Tekkelerin tarihsel sürecine göz attığımızda fonksiyonel açıdan iki temel grupta toplamak mümkündür. Bunlardan ilki ıssız yollarda ve hudut boylarında kurulan tekkelerdir ki büyük önem arz ederler. Kuş uçmaz kervan geçmez (ya da sadece kervan geçer) beldelerde hem oraya yolu düşenlerin mânevî ihtiyaçlarını temin ederek insanları hâkikate davet ediyorlar hem de yemek, sığınak ve güvenlik konularında insanlara kol kanat geriyorlardı. Ayrıca dar geçitler ve korkunç uçurumlara sahip dağlarda kurulan tekkeler âdeta bir jandarma karakolu vazifesi görerek eşkıyalığın önüne taş koyuyor ve gerektiğinde askerin sevk ve idaresini de kolaylaştırıyorlardı. İşin ilginç yanı ise kurulacak tekkenin konumu konusunda devlet söz sahibiyken bu yerler genellikle şeyhler tarafından tespit ediliyordu. Nitekim şeyhlerin seçmiş olduğu tekke yerleri devlet yetkilileri tarafından da isabetli bulunuyor böylelikle şeyhin inisiyatifi ile devletin tasarrufu arasında hiçbir uyuşmazlık yaşanmıyordu. Demek ki şeyhler hem fizikî coğrafyaya hem de gönül coğrafyasına hâkim kimselerdi. Üstelik devletin ve şeyhlerin bu hususta belli bir disiplin doğrultusunda paralel olarak çalışmaları eşsiz bir işbirliği örneği teşkil eder.
Hizmet sahası oldukça geniş olan tekkelerin fonksiyonel mânâda bir diğer kuruluş amacı ise meskûn mahalde halkın ihtiyaç ve sıkıntılarını teşhis ve tedâvidir. Bu süreç yalnızca maddi gereksinimlerle sınırlı kalmayıp halkın arasındaki birliğin sağlamlaştırılması ve gerektiğinde onarılmasını da kapsar. Sözün kısası Türk devleti ve Türk dervişleri hem beldeleri hem de gönülleri imar etmeyi kendilerine şîar edinmişlerdir. Yunus’un;
Ben gelmedim da’vi için
Benim işim sevi için
Dost’un evi gönüllerdir
Gönüller yapmağa geldim
dizeleri işte tam da bu mefkûrenin gönülden kâğıda dökülmüş hâlidir. Gönüller yapmağa ‘Bismillâh!’ demiş bu erenlerin tekkeleri bîmarhâne olarak kullanmaları da göz önüne alındığında bu kurumların esas görevinin toplumun ruhuna ve göyñüne dokunmak olduğu fark ediliveriyor. Velhâsıl-ı kelâm Devlet-i Muazzama insanın ne denli kıymetli olduğunu her dâim şuurunda barındırıp pergelin iğneli ayağını bu güzîde varlığa sabitleyerek cihâna adalet dağıtma şerefine nâil olmuştur.
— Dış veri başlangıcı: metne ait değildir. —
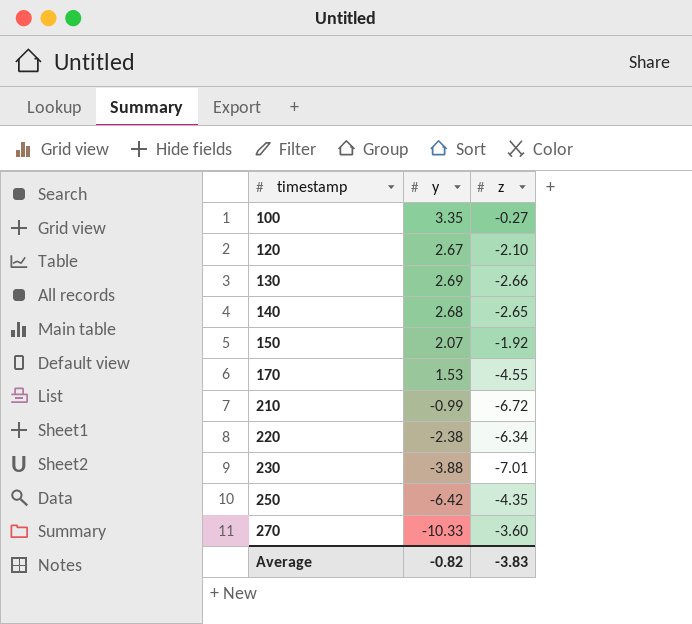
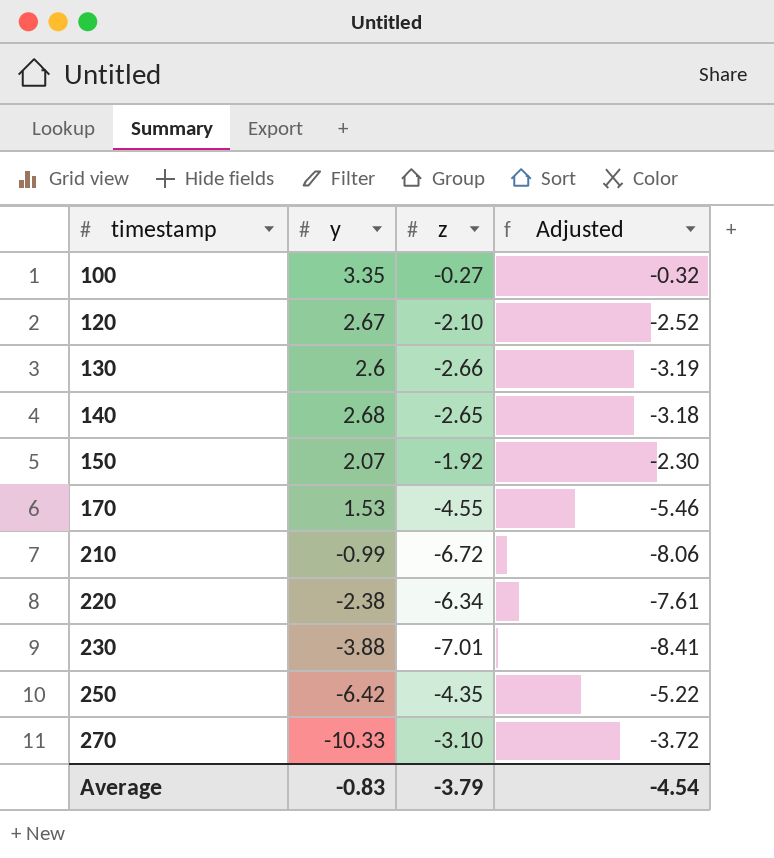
column Adjusted | formula: none -> [z] * 1.2
130 | y: 2.69 -> 2.6
270 | z: -3.60 -> -3.10
Average | y: -0.82 -> -0.83
Average | z: -3.83 -> -3.79

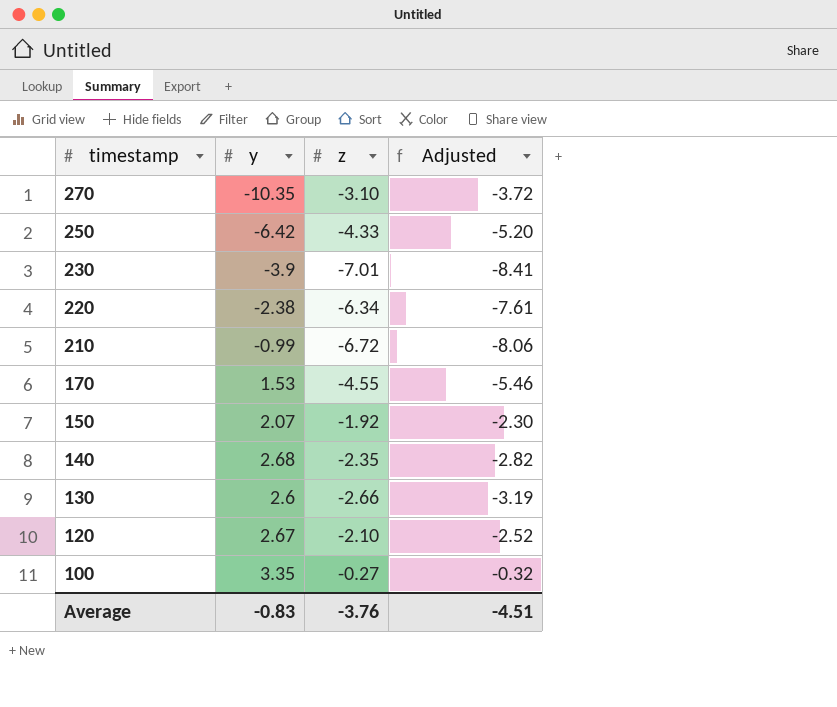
row order: timestamp ascending -> timestamp descending
270 | y: -10.33 -> -10.35
250 | z: -4.35 -> -4.33
250 | Adjusted: -5.22 -> -5.20
230 | y: -3.88 -> -3.9
140 | z: -2.65 -> -2.35
140 | Adjusted: -3.18 -> -2.82
Average | z: -3.79 -> -3.76
Average | Adjusted: -4.54 -> -4.51

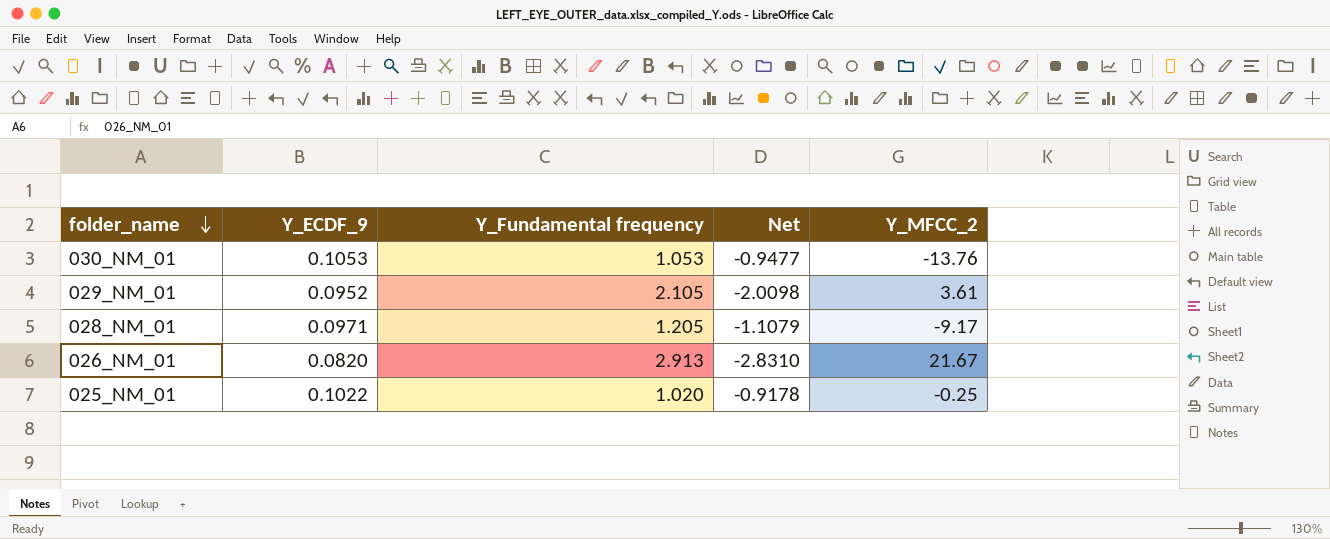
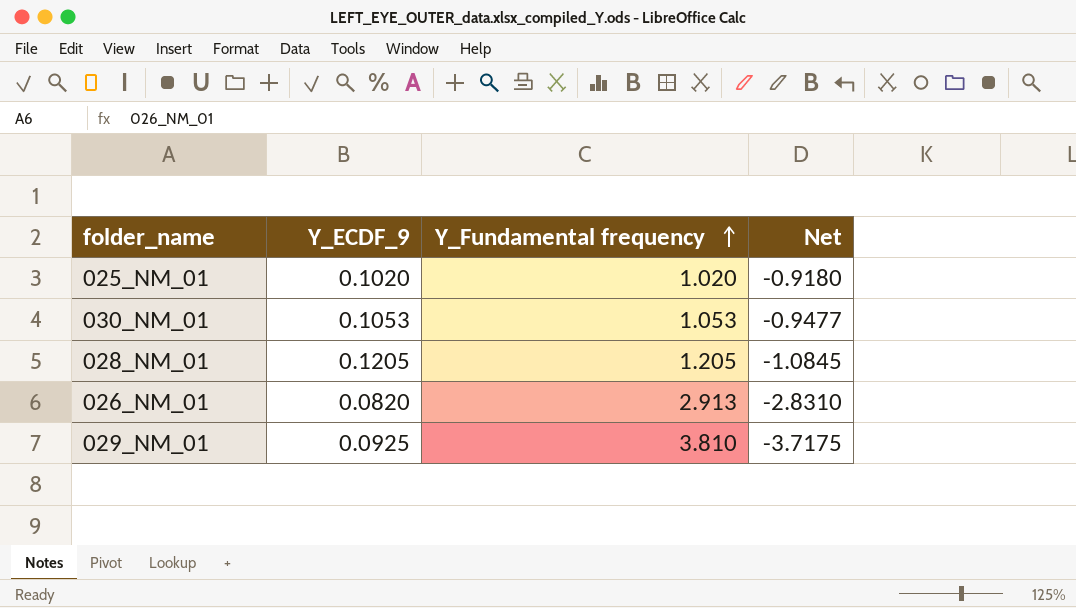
row order: folder_name descending -> Y_Fundamental frequency ascending
column Y_MFCC_2 | position: 5 -> none
025_NM_01 | Y_ECDF_9: 0.1022 -> 0.1020
025_NM_01 | Net: -0.9178 -> -0.9180
028_NM_01 | Y_ECDF_9: 0.0971 -> 0.1205
028_NM_01 | Net: -1.1079 -> -1.0845
029_NM_01 | Y_ECDF_9: 0.0952 -> 0.0925
029_NM_01 | Y_Fundamental frequency: 2.105 -> 3.810
029_NM_01 | Net: -2.0098 -> -3.7175

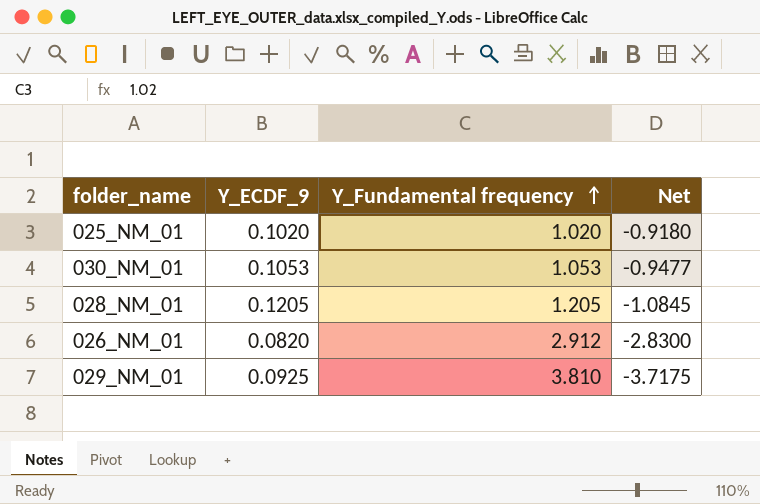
026_NM_01 | Y_Fundamental frequency: 2.913 -> 2.912
026_NM_01 | Net: -2.8310 -> -2.8300

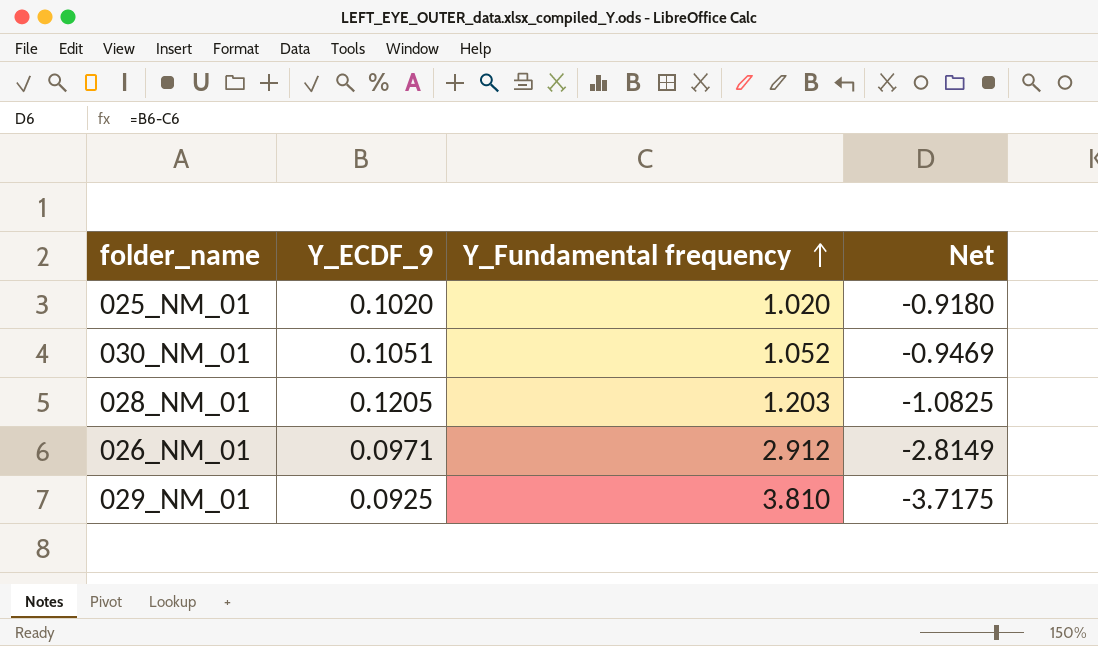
030_NM_01 | Y_ECDF_9: 0.1053 -> 0.1051
030_NM_01 | Y_Fundamental frequency: 1.053 -> 1.052
030_NM_01 | Net: -0.9477 -> -0.9469
028_NM_01 | Y_Fundamental frequency: 1.205 -> 1.203
028_NM_01 | Net: -1.0845 -> -1.0825
026_NM_01 | Y_ECDF_9: 0.0820 -> 0.0971
026_NM_01 | Net: -2.8300 -> -2.8149

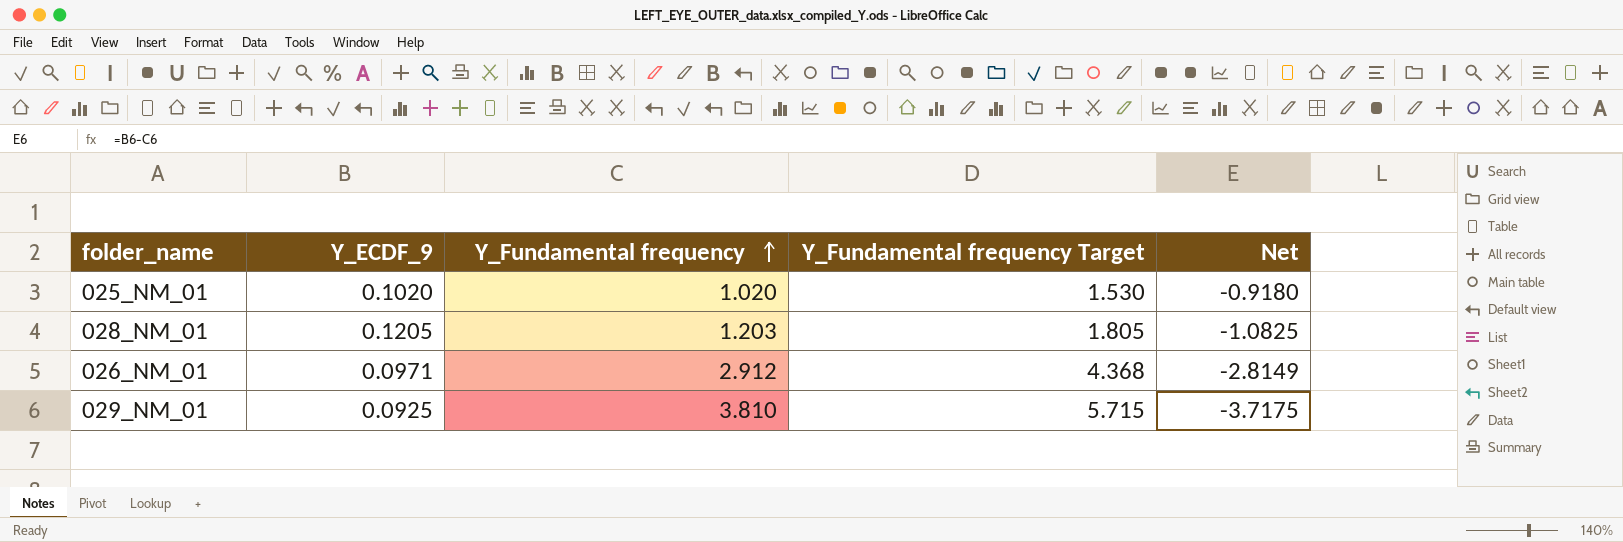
column Y_Fundamental frequency Target | formula: none -> [Y_Fundamental frequency] * 1.5
row 030_NM_01: 0.1051 | 1.052 | -0.9469 -> none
Bu büyük gönül ağının neredeyse bütün bir Türk coğrafyasında kökleşmesinin esas sebebi olarak muhakkak ki Hazret Sultan Yesevî’yi gösterebiliriz. Hayatında ışık tutulmamış mecralar olmasına rağmen Yesevîlik güneşinin yüzyıllar sonra bugünü dahi aydınlatması Pir-i Türkistan’ın Türk Müslümanlığını sağlam hamurla mayaladığının en açık göstergesidir. O kutlu hamur ki yüzyıllar boyunca Horasan’dan İran’a, Anadolu’dan Balkanlar’a muhtevasında bir eksikliğe uğramadan manevî fetihlerine devam etmiştir. Osmanlı coğrafyasındaki Yesevî izleri net ve somut olarak ünlü Osmanlı gezgini Evliya Çelebi’nin seyahatnâmesinden izlenebilir. Ahmed Yesevî’nin soyundan geldiğini seyahatnâmesinin birçok yerinde iftiharla belirten Evliya Çelebi, Osmanlı’nın Anadolu ve Rumeli topraklarını gezerken rastladığı Yesevî dervişlerine ait makâmları ve onlarla ilgili olarak anlatılan menkıbeleri de eserine kaydetmiştir.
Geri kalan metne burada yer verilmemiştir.